Here are some examples on the use of LinkkURI:

Crawl your website and find all files in it:
linkkuri -c http://my.domain.example/ > mysite.txt
Check all links at your website:
linkkuri -V < mysite.txt > links.txt
Find all non-working links at your website:
grep -v '^2' links.txt
Re-check the non-working links next day:
grep -v '^2' links.txt | linkkuri -r | grep -v '^2' > stillnotworking.txt
Check links at a single page:
linkkuri -v http://my.domain.example/page.html
Check links at a single file:
linkkuri -v file:/directory/path/name.html

LinkkURI gave the following report on the early version of this web page (it was then on different server): 200 http://www.pp.htv.fi/kpuolama/linkkuri.html 200 http://www.pp.htv.fi/kpuolama/linkkuri-licence.txt 200 http://www.perl.com/ 200 http://www.perl.com/CPAN/ 404 ftp://ftp.redhat.com/pub/redhat/powertools/CPAN/CPAN_rev.2/i386/ 200 ftp://ftp.funet.fi/pub/mirrors/ftp.redhat.com/redhat/powertools/CPAN/CPAN_rev.2/i386/ 200 http://www.pp.htv.fi/kpuolama/linkkuri.pl 200 http://www.pp.htv.fi/kpuolama/linkkuri.pl.gz 200 http://www.iki.fi/kaip/

The numbers at the beginning of lines are HTTP response codes. Only the RedHat archive was unavailable at the time of the test. The form of the report is purposefully simple to make it easy to manipulate with the standard unix text tools, like grep, sed or perl.

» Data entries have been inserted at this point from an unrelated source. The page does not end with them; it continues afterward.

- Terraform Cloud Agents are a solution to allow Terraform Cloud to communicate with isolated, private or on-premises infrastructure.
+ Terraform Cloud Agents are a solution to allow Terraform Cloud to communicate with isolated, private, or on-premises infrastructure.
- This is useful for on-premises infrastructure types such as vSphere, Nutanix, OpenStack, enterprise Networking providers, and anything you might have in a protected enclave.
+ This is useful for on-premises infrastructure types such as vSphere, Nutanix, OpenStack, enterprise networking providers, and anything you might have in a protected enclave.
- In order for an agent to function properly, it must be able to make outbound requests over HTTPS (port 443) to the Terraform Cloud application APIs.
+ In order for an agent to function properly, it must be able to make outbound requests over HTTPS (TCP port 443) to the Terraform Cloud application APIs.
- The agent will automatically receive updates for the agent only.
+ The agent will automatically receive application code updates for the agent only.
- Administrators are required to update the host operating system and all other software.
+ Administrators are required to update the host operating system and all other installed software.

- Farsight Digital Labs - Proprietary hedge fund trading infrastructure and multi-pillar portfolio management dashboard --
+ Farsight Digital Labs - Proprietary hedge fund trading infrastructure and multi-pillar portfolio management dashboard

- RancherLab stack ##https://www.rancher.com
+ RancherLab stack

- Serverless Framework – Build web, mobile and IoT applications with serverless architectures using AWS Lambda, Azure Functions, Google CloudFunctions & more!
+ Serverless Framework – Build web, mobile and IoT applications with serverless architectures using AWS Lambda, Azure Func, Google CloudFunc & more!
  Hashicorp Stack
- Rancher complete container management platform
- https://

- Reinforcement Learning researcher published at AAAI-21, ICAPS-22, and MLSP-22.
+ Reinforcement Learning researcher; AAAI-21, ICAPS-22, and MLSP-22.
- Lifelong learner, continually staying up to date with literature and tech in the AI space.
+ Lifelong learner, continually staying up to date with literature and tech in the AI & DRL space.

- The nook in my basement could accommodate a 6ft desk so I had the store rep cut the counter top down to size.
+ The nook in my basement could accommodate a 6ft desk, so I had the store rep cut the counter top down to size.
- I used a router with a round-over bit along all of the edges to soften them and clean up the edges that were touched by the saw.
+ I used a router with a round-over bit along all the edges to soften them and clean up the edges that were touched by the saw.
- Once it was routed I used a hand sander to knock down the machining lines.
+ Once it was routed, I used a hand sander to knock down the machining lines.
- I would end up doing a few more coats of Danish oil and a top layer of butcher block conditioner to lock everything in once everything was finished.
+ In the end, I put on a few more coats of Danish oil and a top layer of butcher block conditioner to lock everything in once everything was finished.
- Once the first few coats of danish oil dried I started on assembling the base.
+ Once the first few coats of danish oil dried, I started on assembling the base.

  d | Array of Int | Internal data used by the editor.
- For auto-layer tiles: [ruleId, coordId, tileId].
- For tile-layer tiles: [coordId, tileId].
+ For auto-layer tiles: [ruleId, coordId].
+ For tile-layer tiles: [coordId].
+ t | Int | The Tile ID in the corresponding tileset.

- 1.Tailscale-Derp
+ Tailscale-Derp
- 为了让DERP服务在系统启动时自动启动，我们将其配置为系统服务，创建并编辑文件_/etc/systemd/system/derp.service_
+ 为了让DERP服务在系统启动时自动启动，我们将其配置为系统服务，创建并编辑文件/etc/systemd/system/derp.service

LinkkURI utilizes powerful Perl modules. They take care of all technical details, including URL parsing and redirections.

WARNING: Be careful with the website crawl (-c and -V options). You don't want to crawl too much, BOFH might get nervous... Try to ensure that your crawler stays on one site (it should, but people are creative in these kinds of things...). Don't try to crawl (i.e. download) somebody else's site. To be on the safe side, the number of GET-requests used to get all links from a page is limited to 100. You can increase the limit by editing the source code, if necessary. The number of URLs to be checked (HEAD-requests) is unlimited.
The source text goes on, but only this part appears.